Header image credit: a humpback breaches (c) fernando reyes
We spoke to Turing Lecturer and nature filmmaker Tom Mustill about his encounter with a whale in California, how AI can help us speak to whales and what developments in AI and animal communication he’s most excited about.
Tell us about your close encounter with a whale?
In 2015 I was kayaking with my friend in Monterey Bay, California, when a humpback whale the size of three T-Rexes leapt out of the ocean and landed on us. A nearby tourist captured the moment by chance. We nearly died, and scientists who analysed the video told us we only survived because the whale saw us and turned to avoid us at the last minute.
How did that make you interested in whale communication?
As a result of this encounter I learnt about how artificial intelligence (AI) is being used to decode patterns in animals. Researchers were able to use AI to identify the whale - I now know how old he is, who his mother is and where he was born. I can follow his life every time another tourist takes a photo of him and the AI tool HappyWhale WhaleID identifies him.
As a biologist who has spent a lot of time squinting at rare birds in forests or at pilot whale fins in the sea trying to identify them, this was a revelation to me. I then learnt that other AI tools are being used to find patterns in animal communications, with big expeditions currently working to decode whale speak. I became fascinated by this.
How does AI relate to whale communication?
A perhaps unsurprising problem with learning to speak whale is that we are humans! The sea is dangerous and vast and we are badly adapted to listen to their wild lives. Now recording robots, and other devices, can go there for us and listen to their communications without disturbing them. This includes the young ones learning to talk. We can now see the context of how they talk, what is happening, which whales are speaking, and can start to discover patterns that give clues as to whether they have rules in their ‘speech’, like those of our language.
Another problem humans have with looking for other kinds of language is that we are trapped in our own ways of thinking - we might not be able to see other kinds of language because we can only try to find patterns similar to our own language. This is where AI comes in. It can see patterns we miss and do things that we cannot on vastly bigger scales.
Can AI help us talk to animals?
This is what is really exciting. Current expeditions are hoping to record huge samples of wild whale communications - machine learning and other AI analysis can then help us find patterns in these recordings that we cannot perceive. This has already been demonstrated in human languages, where AI has discovered patterns that humans are unable to detect in large datasets of written or spoken language, and translate between them in a totally different way than human translators - this is how Google Translate works.
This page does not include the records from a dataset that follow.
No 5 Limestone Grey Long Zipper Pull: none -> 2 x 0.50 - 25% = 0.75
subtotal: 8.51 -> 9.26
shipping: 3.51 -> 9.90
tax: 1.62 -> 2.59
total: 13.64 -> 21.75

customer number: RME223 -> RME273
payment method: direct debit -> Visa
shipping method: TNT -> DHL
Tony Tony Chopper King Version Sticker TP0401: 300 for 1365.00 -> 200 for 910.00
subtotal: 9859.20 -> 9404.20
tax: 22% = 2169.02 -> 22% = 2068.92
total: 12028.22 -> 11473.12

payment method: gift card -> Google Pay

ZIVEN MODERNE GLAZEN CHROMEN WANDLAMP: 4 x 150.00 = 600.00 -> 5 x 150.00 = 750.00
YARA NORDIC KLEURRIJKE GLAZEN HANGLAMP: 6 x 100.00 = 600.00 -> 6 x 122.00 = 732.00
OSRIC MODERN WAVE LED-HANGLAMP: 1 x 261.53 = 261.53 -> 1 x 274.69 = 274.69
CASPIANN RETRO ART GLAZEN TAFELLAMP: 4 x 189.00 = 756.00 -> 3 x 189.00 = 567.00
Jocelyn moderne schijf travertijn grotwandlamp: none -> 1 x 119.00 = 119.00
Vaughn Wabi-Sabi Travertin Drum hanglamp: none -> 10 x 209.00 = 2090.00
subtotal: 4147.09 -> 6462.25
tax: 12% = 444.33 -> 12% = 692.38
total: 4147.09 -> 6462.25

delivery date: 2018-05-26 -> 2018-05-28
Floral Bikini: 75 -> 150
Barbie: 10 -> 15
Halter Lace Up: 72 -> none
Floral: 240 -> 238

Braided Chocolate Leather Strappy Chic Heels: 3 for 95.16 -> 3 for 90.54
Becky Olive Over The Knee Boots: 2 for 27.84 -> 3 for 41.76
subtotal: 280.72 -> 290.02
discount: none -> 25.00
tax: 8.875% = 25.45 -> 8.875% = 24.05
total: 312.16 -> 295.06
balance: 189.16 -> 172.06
What’s the most surprising thing you learnt when you were researching your book?
That there are fish that live in the anus of sea cucumbers! Also that orcas have teamed up with humans to go hunting in Australia, and other orcas had a craze for wearing salmon hats.
What developments in AI and animal communication are you most excited about?
An exciting development is that these tools are becoming more general purpose and available to the public. Anyone can already use AI on their phones to identify birds by their song, and plants from photographs . I don't think it is far-fetched to think that soon we will be able to take a picture of something in nature, like a bird in a tree, and then find out information such as what species the animal is, who the individual is, what tree they are sitting on, what rock that tree is growing on, how old the animal is and perhaps even what they are chirping.
I think if quantum computing takes off, this will be huge. If biology is the study of finding patterns in nature, then making pattern-finding tools vastly more effective and powerful will reveal new patterns in nature.
If people take away one thing from your talk, what do you hope it is?
Hope and wonder. I also hope people will learn that there are still many things we don't understand about how animals communicate, that technology is not always bad for nature and that some of these tools can help us heal our broken relationship with other living creatures.
Tom Mustill’s Turing Lecture ‘How to Speak Whale’ takes place on Tuesday 14 February at 14:00 – it’s the first Turing Lecture aimed at children.